Review by Emily Hall
Nora Lange’s short-story collection, Day Care, is a piercing exploration of womanhood and fulfillment. The follow-up to her debut novel, Us Fools, the eighteen stories in this collection center on women who feel unsatisfied and neglected, despite having partners and/or children. While many writers have explored the hollow promise of domesticity, Lange brings fresh perspective to this, as she illustrates how women use fantasies and daydreams to regain their sense of fulfillment.
Although the characters in these stories face mundane challenges, like neglectful partners and overbearing mothers, Lange amplifies the tension by infusing these conflicts with surrealistic elements. Such is the case in “Owls Yawn, Too” a story about an older woman named Connie, who has to work a “nameless job” to support her family (140). Her only sense of joy is an owl that occasionally visits her house, and whose presence makes her feel “invigorated” and “primal” (139). These feelings stand in contrast to Connie’s otherwise suppressed emotions. Even when her daughters insist that she’s merely imagining the owl, Connie continues to daydream about him, proof that she craves the freedom he embodies.
While several stories like “Owls Yawn, Too” and “Panel vs. Board” explore women’s unfulfilling careers, the strongest stories illuminate the toll of caretaking. In “Last Boob Feed,” for instance, a new mother imagines “lightly scrambling” eggs for breakfast. Too tired to cook, she fantasizes about this breakfast, while her husband capably makes himself “an everything bagel” lavishly topped with even more “everything-bagel seasoning” (21). Because he never stops to ask if she’s hungry, she can only dream of nourishment. Like many of the female characters in Day Care, the protagonist of “Last Boob Feed” doesn’t have a name, a sign that she’s lost her identity. At the same time, her namelessness gestures to the ubiquity of her experience as a woman whose needs are overlooked.
Lange further explores caretaking in “Letting Snails Go,” albeit outside the context of motherhood. Many of the stories in Day Care are told in a deadpan, if not icy, voice that may distance some readers from their characters’ struggles; however, “Letting Snails Go” is an exception to this. The heart-wrenching story focuses on a woman crushed by responsibility. Birdy’s the sole caretaker for her ailing father, and her support system is nonexistent. When she begrudgingly attends her high school reunion, she finds her old flame, JP, and they fool around in the bathroom. Lange hints, however, that Birdy may be imagining their interaction. In the midst of their odd, but intimate encounter, Birdy sees the phrase “Is this reality?” scrawled across a stall (90). At first, this question suggests that Birdy has conjured up JP. But this question of reality resurfaces a few times throughout the collection, as if to suggest that many women are bewildered by how their lives have unfolded.
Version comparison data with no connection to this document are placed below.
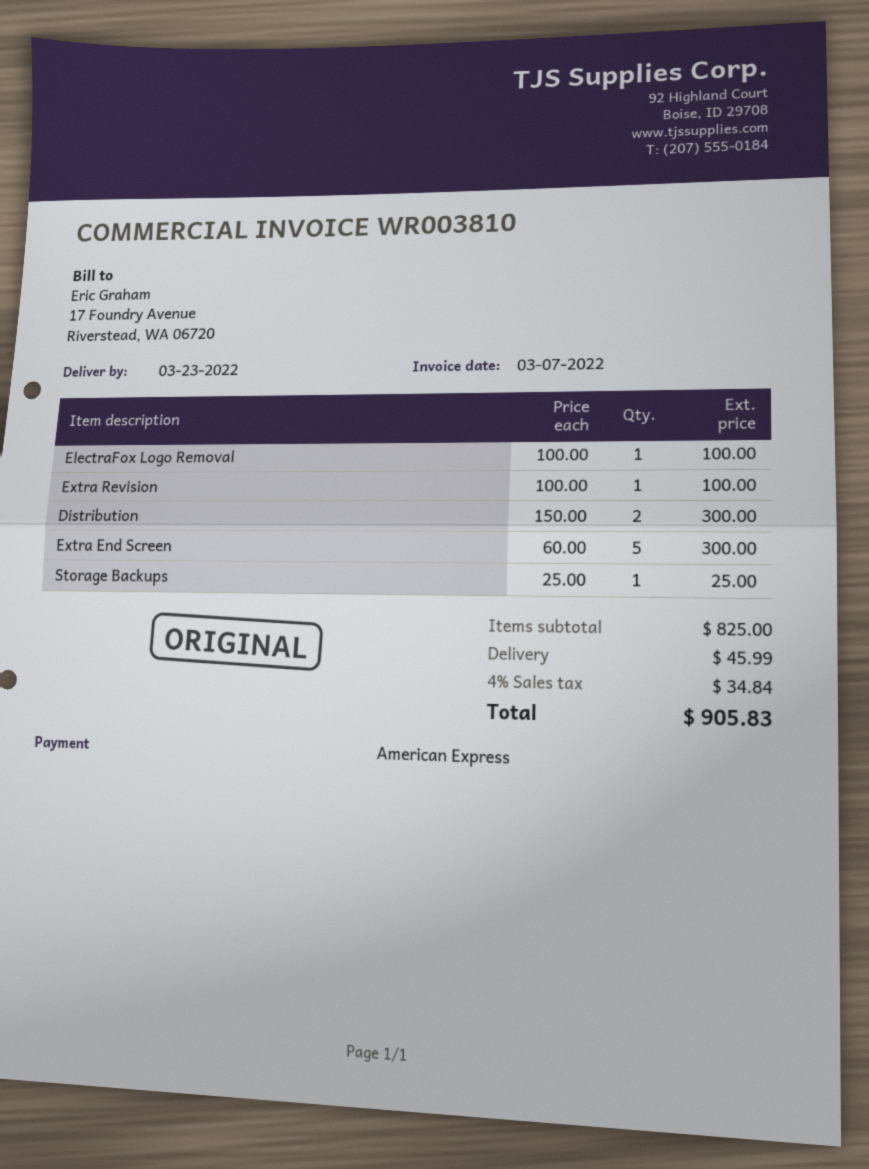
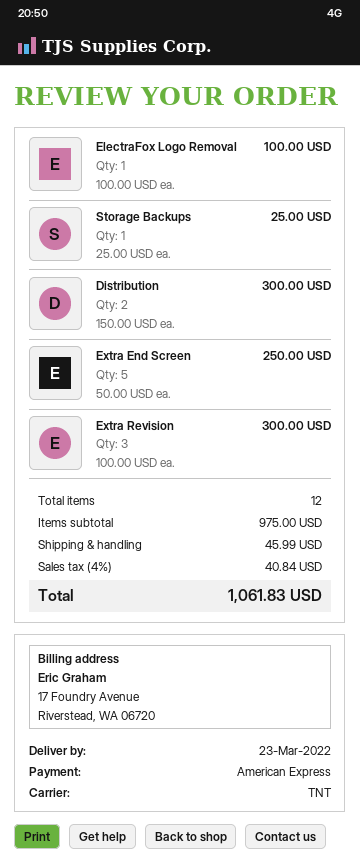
Extra Revision: 1 x 100.00 = 100.00 -> 3 x 100.00 = 300.00
Extra End Screen: 5 x 60.00 = 300.00 -> 5 x 50.00 = 250.00
subtotal: 825.00 -> 975.00
tax: 4% = 34.84 -> 4% = 40.84
total: 905.83 -> 1061.83

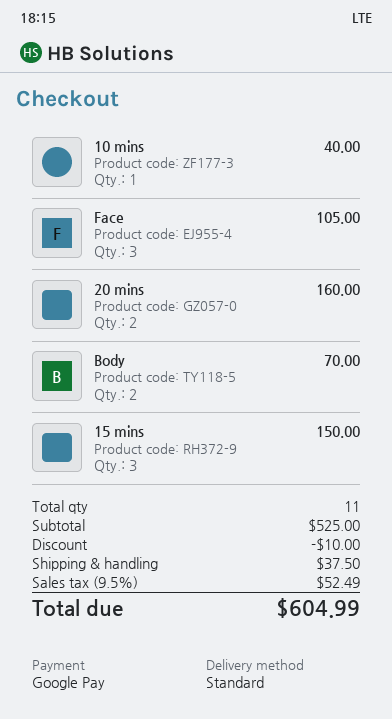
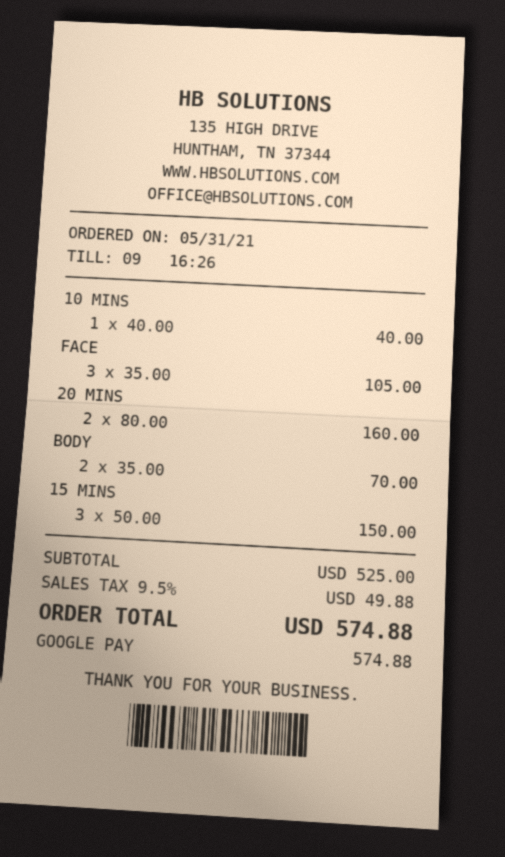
discount: 10.00 -> none
shipping: 37.50 -> none
tax: 9.5% = 52.49 -> 9.5% = 49.88
total: 604.99 -> 574.88

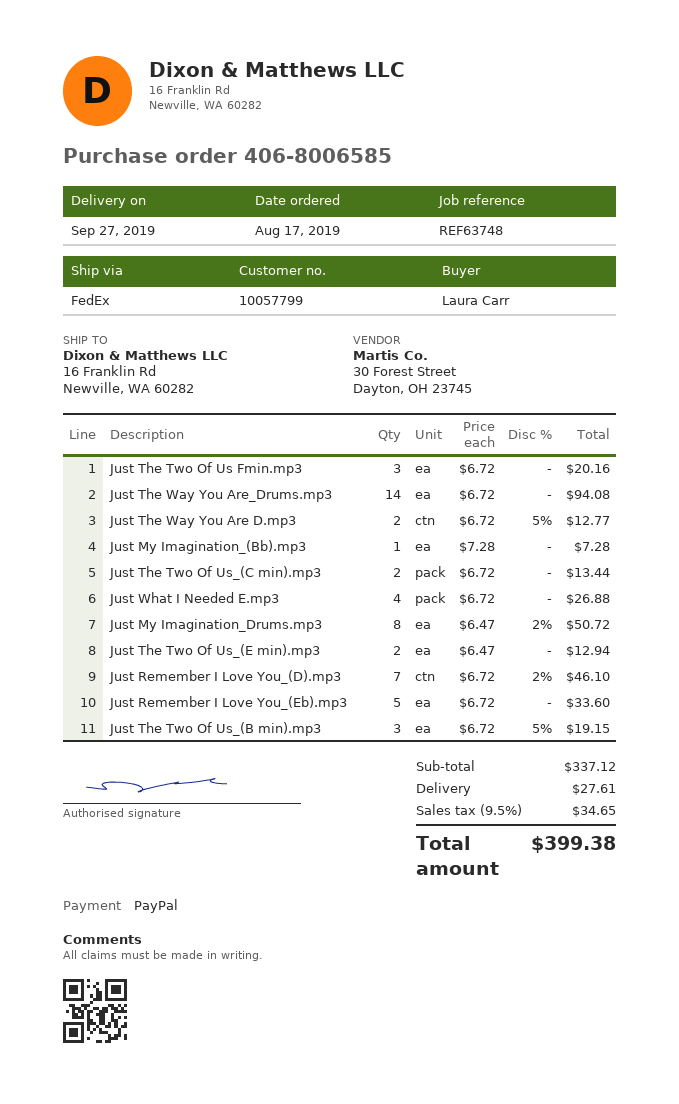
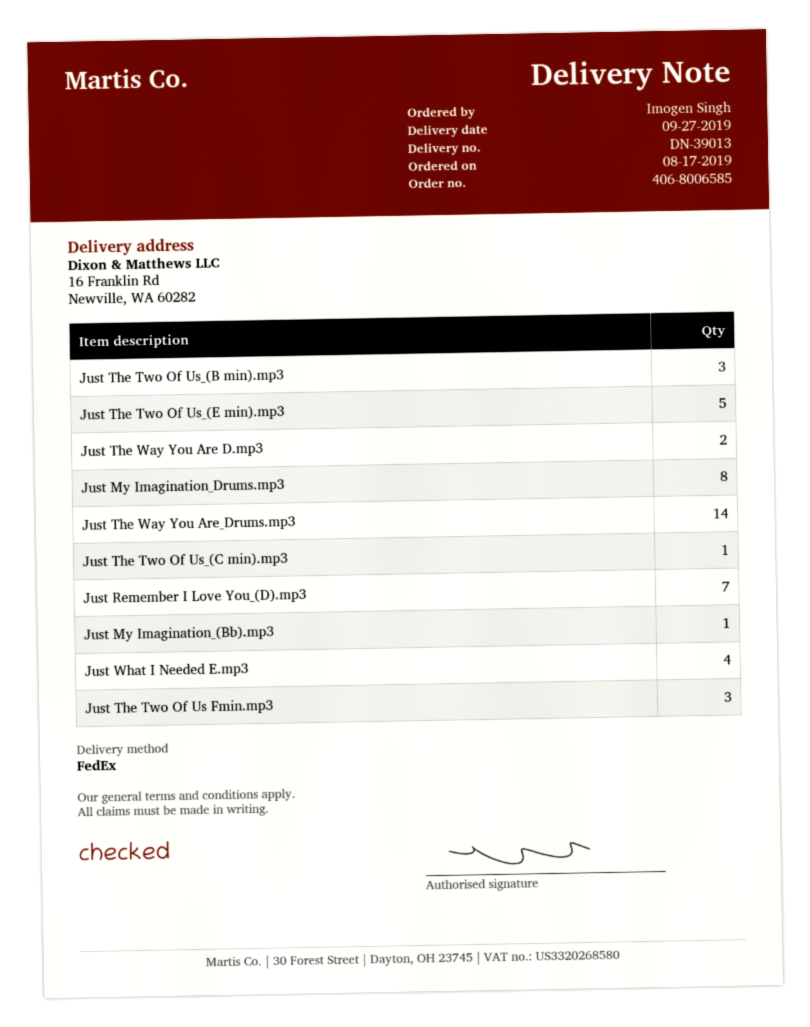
ordered by: Laura Carr -> Imogen Singh
Just The Two Of Us_(C min).mp3: 2 -> 1
Just The Two Of Us_(E min).mp3: 2 -> 5
Just Remember I Love You_(Eb).mp3: 5 -> none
As these stories demonstrate, Lange suggests that women need fantasies because there are too many obstacles in the way of actual fulfillment. She thus satirizes the belief that women, especially mothers, can have it all. Some characters, though, try to fight this inevitability. For instance, in the darkly funny “Dog Star,” a teenage girl worries that she’ll eventually turn into her mother. Realizing that “girls were girls until they were mothers,” and that she has few paths out of her world, the unnamed protagonist and her friend, Alice, imagine turning into octopuses so they can wriggle away from the confines of womanhood (69).
Meanwhile, in the titular story, “Day Care,” a single mother tries to make time for herself. Newly separated from her husband, the protagonist spends her days “presenting her needs completely yet concisely” on online dating forums (159). Hoping to care for herself by acting out her sexual fantasies with strangers, the protagonist tries, and fails, to arrange her own “daycare,” while her infant daughter is watched by others. The story is ironic and funny, but also bleak. When the protagonist’s husband tries to lure her back home, she’s aware that his pleas lack sentiment, but the promise of any kind of support make her feel hope. With remarkable complexity, Lange frames the protagonist’s compromise as both understandable and sad.
While this collection satirizes weightier subjects, it’s nevertheless buoyed by its wry humor and Lange’s sharp eye. Ultimately, Day Care is a satisfying exploration of desire and fulfillment. These stories will linger long after readers have finished them, if only because they’re reminders that women deserve so much more.
Day Care by Nora Lange
Two Dollar Radio, 2026, 200 pages, $17.95
ISBN: 9781953387578
Emily Hall has a PhD in contemporary Anglophone fiction from the University of North Carolina at Greensboro, and she’s a prose editor for Pictura Journal. Her reviews have appeared in Portland Review, Necessary Fiction, MER, Washington Independent Review of Books and Heavy Feather Review. Her creative prose can be found in places such as Gooseberry Pie Lit, 100 Word Story, Passages North, and Blood Orange Review, and The Disappointed Housewife.